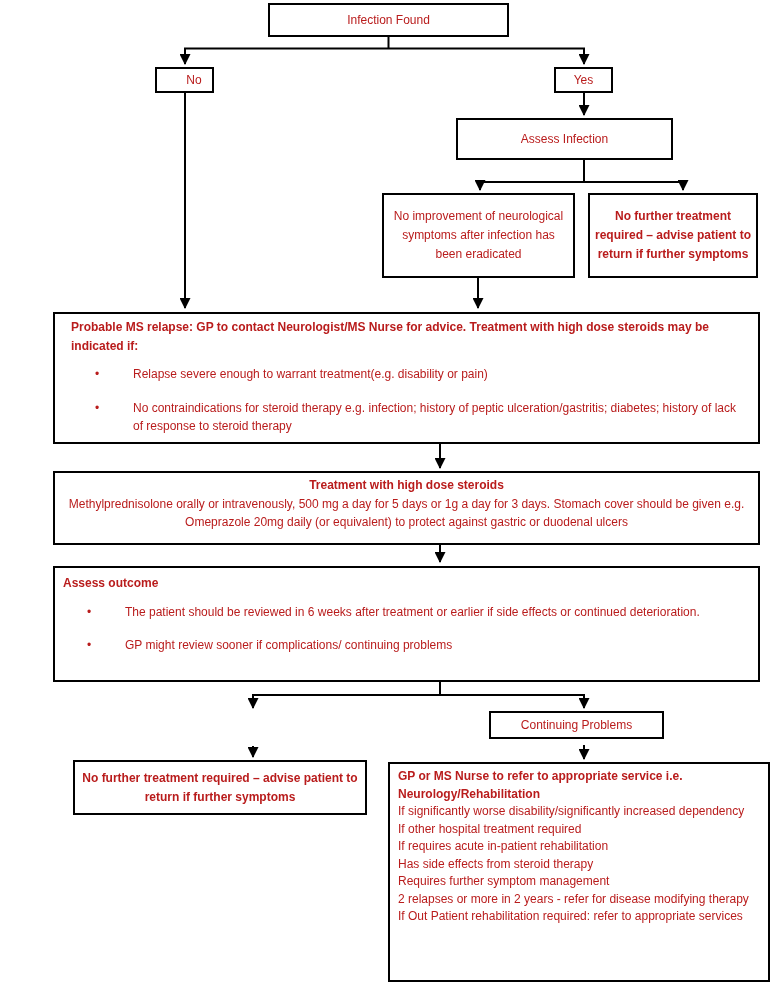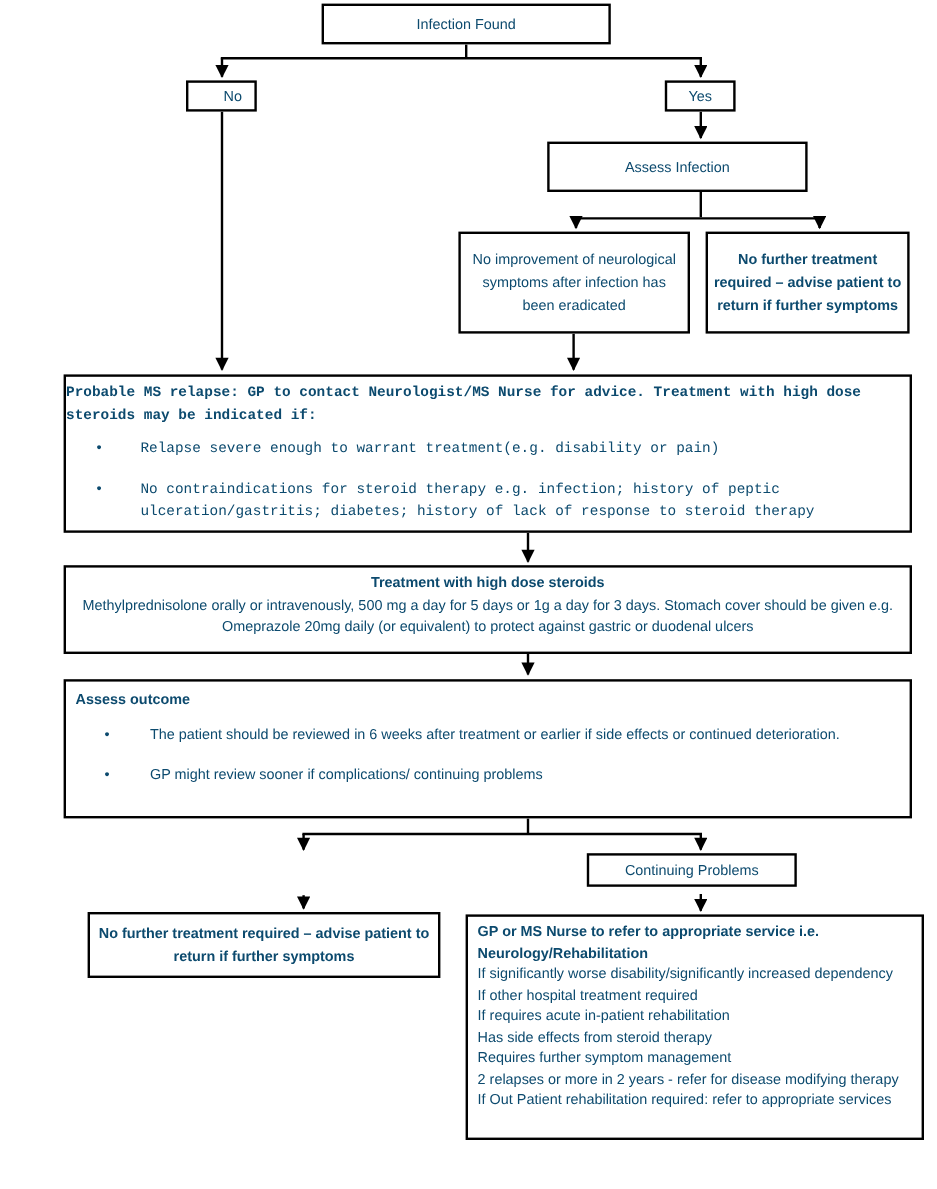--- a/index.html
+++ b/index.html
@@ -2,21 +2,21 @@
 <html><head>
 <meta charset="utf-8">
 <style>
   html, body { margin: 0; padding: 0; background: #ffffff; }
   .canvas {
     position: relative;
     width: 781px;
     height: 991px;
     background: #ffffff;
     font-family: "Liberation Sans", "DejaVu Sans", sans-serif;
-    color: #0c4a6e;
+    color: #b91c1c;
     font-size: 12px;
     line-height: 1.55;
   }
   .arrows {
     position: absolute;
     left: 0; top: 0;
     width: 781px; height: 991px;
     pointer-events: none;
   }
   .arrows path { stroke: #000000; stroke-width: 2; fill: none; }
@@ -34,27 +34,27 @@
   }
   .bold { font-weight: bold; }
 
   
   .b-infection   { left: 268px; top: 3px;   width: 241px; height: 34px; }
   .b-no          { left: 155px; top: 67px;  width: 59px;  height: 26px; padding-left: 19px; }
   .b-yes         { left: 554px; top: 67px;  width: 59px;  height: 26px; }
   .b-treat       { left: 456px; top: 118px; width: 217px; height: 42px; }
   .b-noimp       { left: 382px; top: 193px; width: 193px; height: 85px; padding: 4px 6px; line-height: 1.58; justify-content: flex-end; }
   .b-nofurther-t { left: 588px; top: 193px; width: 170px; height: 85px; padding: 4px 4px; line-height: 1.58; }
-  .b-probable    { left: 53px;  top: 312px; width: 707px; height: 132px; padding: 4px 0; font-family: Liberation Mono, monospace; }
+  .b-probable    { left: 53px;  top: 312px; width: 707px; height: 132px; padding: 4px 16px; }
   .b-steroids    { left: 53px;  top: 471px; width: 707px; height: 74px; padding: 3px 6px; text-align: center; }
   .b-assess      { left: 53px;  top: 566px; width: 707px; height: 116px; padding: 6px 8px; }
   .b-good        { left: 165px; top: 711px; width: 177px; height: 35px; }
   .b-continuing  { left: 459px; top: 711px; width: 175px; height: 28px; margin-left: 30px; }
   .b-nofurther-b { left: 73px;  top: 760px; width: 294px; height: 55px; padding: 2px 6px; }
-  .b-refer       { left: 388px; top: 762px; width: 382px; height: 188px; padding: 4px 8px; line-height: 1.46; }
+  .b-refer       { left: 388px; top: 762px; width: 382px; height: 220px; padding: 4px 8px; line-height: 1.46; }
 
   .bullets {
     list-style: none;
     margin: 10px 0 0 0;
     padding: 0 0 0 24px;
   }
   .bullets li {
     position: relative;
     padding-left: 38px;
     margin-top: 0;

= = = =

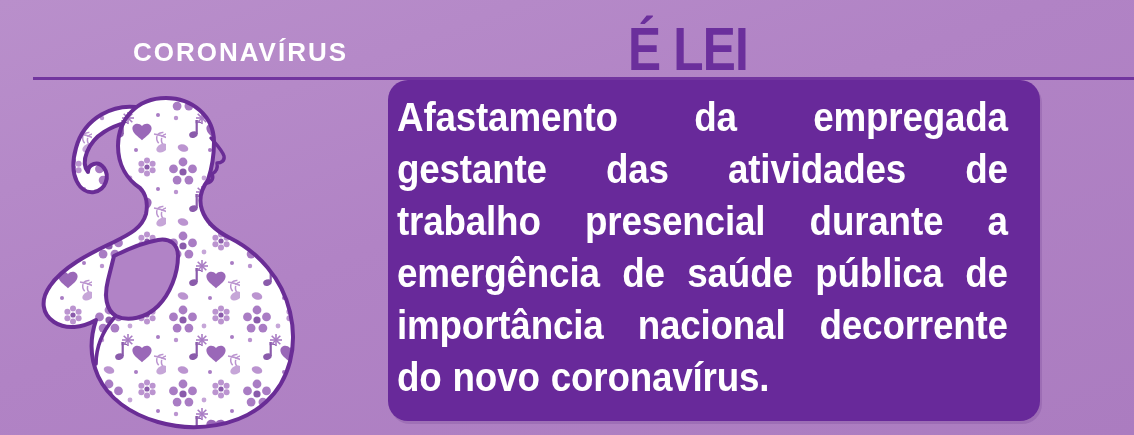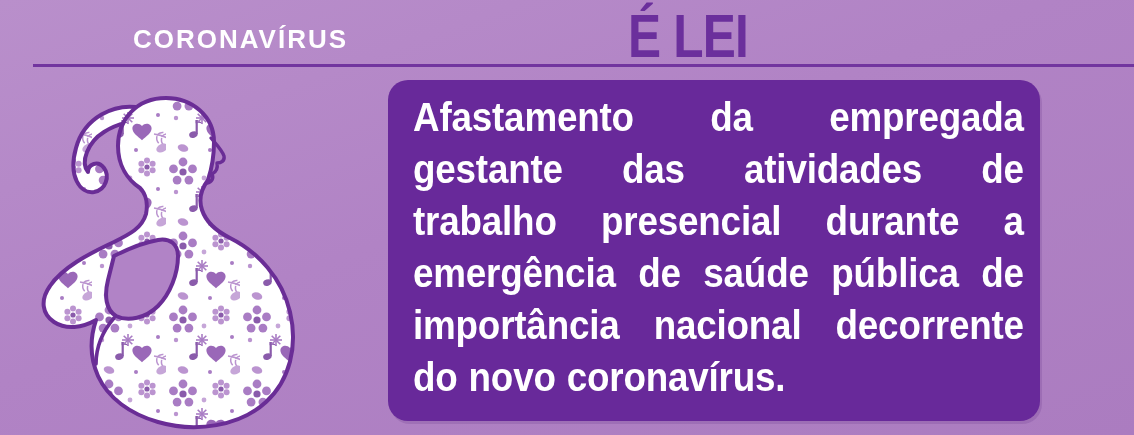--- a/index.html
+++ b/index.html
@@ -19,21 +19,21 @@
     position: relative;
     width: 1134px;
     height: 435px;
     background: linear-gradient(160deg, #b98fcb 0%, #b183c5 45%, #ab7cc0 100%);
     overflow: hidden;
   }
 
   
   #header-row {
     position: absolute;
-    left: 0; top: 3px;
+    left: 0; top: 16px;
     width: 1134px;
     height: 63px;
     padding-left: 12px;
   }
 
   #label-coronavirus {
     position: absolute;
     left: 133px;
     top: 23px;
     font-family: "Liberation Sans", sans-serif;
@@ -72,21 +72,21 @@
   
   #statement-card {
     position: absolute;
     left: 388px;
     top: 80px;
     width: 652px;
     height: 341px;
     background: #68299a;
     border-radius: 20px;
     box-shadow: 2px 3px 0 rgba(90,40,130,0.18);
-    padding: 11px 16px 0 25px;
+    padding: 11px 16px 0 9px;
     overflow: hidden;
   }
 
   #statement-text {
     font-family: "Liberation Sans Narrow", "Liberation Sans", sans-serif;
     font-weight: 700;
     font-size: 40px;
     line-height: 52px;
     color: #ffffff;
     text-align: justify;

= = = =

[AIM OF THE TASK]: I need every line of the data that has the word "arrows"; please list them.

[RESULT FOR THIS EXERCISE]:
   .arrows {
   .arrows path { stroke: #000000; stroke-width: 2; fill: none; }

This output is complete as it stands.